Moreover, sexually transmitted diseases (STDs) continue to exact a steep toll. As recently as the early 1990s, more than 3,000 U.S. infants were born annually with congenital syphilis, an entirely preventable condition. Women of reproductive age continue to be one of the fastest growing groups of individuals infected with HIV.

Despite these continuing problems, the MCH-related focus, at present, appears to be mainly on children, rather than the women who bear them. To some extent, this may be an unintended result of the unprecedented level of attention to MCH issues in the 1980s, when the massive federal-state Medicaid program was revamped to encourage expanded coverage of pregnant women and infants. Driven by a strong desire to reduce U.S. infant mortality rates, the critical role of the woman's health was nonetheless recognized; accordingly, a large number of new low- and marginal-income women were added to the Medicaid rolls for the duration of their pregnancies and through a 60-day postpartum period.

The primary focus of the Medicaid expansions was on expanding access to prenatal care and increasing the number of Medicaid-funded deliveries (which, in fact, more than doubled between 1985 and 1991, from 15% to 32% of all U.S. births). To the extent that family planning was included, it was in the context of care provided during the postpartum period.
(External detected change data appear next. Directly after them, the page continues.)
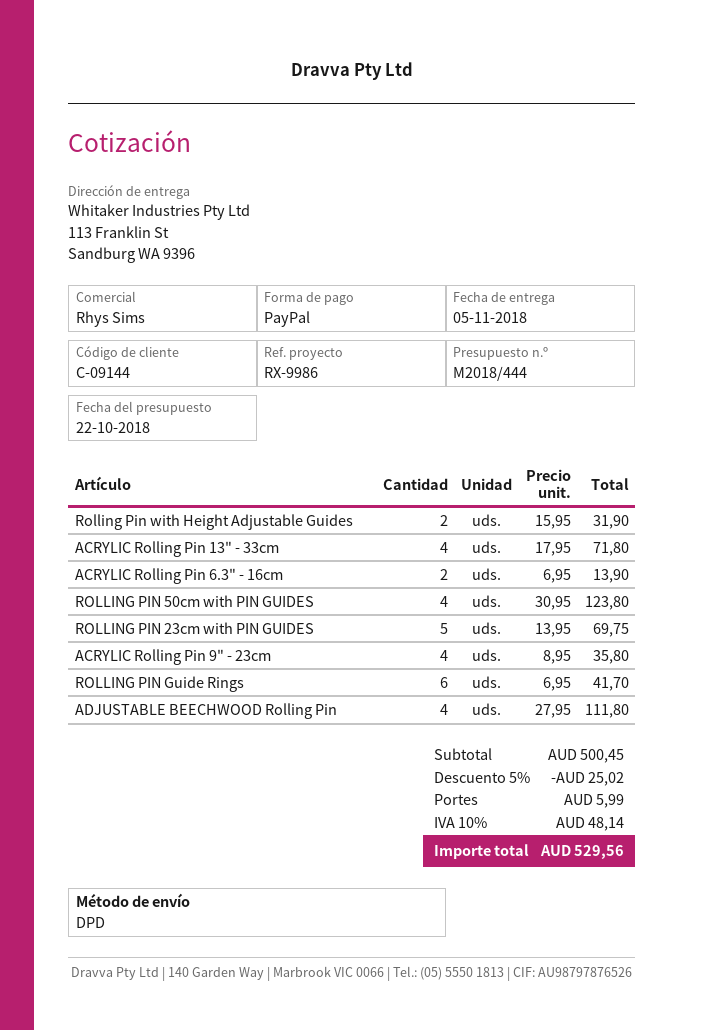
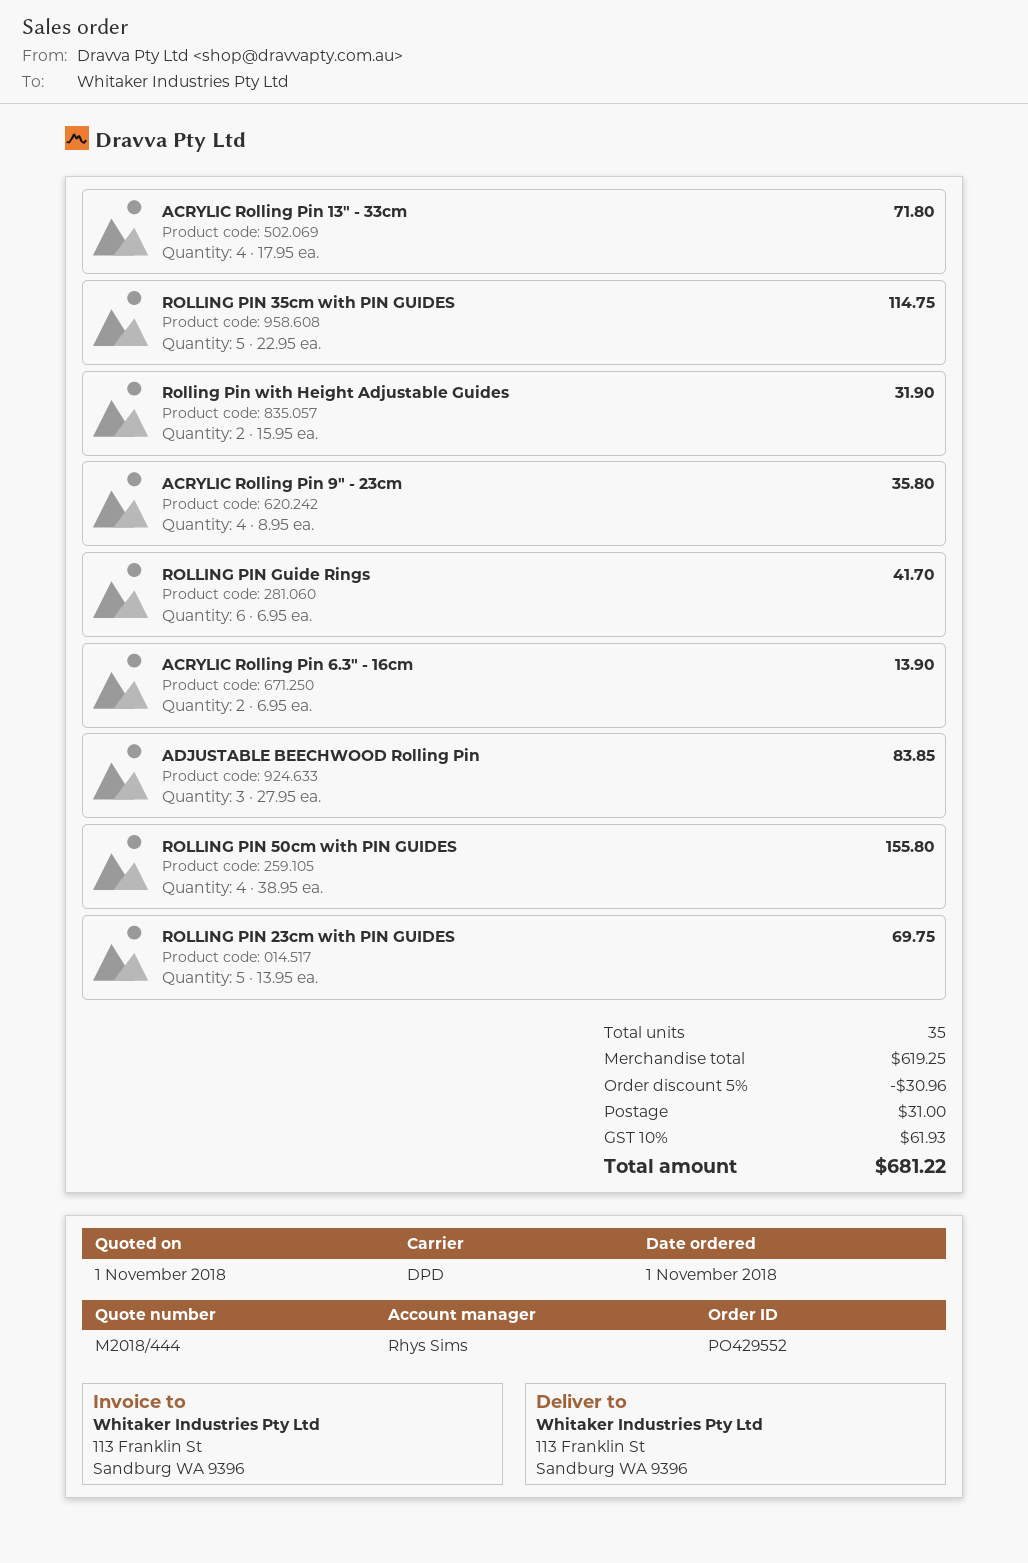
quote date: 2018-10-22 -> 2018-11-01
ROLLING PIN 50cm with PIN GUIDES: 4 x 30.95 = 123.80 -> 4 x 38.95 = 155.80
ADJUSTABLE BEECHWOOD Rolling Pin: 4 x 27.95 = 111.80 -> 3 x 27.95 = 83.85
ROLLING PIN 35cm with PIN GUIDES: none -> 5 x 22.95 = 114.75
subtotal: 500.45 -> 619.25
discount: 5% = 25.02 -> 5% = 30.96
shipping: 5.99 -> 31.00
tax: 10% = 48.14 -> 10% = 61.93
total: 529.56 -> 681.22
Building on that first step, however, several states have received federal permission to develop demonstration programs to extend this postpartum coverage of family planning for as long as five years following a Medicaid-funded birth. These expansions have been promoted because of their cost-efficiency and the benefits to both a woman and her children of a longer interval between births. More recently, a handful of states have received permission to expand Medicaid-funded family planning to all women in the state below a specified income level, regardless of whether they have recently given birth—once again, because of both the cost and health implications of helping women time and space their pregnancies.

Enter Abortion Politics

The emerging consensus in the United States around the importance of family planning to improved maternal and child health is gratifying. The fact remains, however, that when family planning is considered as a political matter, outside the context of an avowedly MCH-related program, that consensus is too easily forgotten. Seen almost exclusively as an issue of women's reproductive rights, family planning is regarded almost entirely in terms of its relationship to abortion—either as a service that promotes abortion by encouraging promiscuity or one that reduces the need for abortion by preventing unintended pregnancy.

Once the abortion controversy is raised, efforts to achieve an adequate level of support for publicly funded family planning programs, such as Title X, are effectively doomed. A major challenge facing supporters of family planning programs, then, is to present family planning in all its dimensions, including its relationship to improved maternal and child health. Ironically, efforts to do so seem to be faring better internationally these days than they are in Washington, D.C., or many state capitals throughout the United States.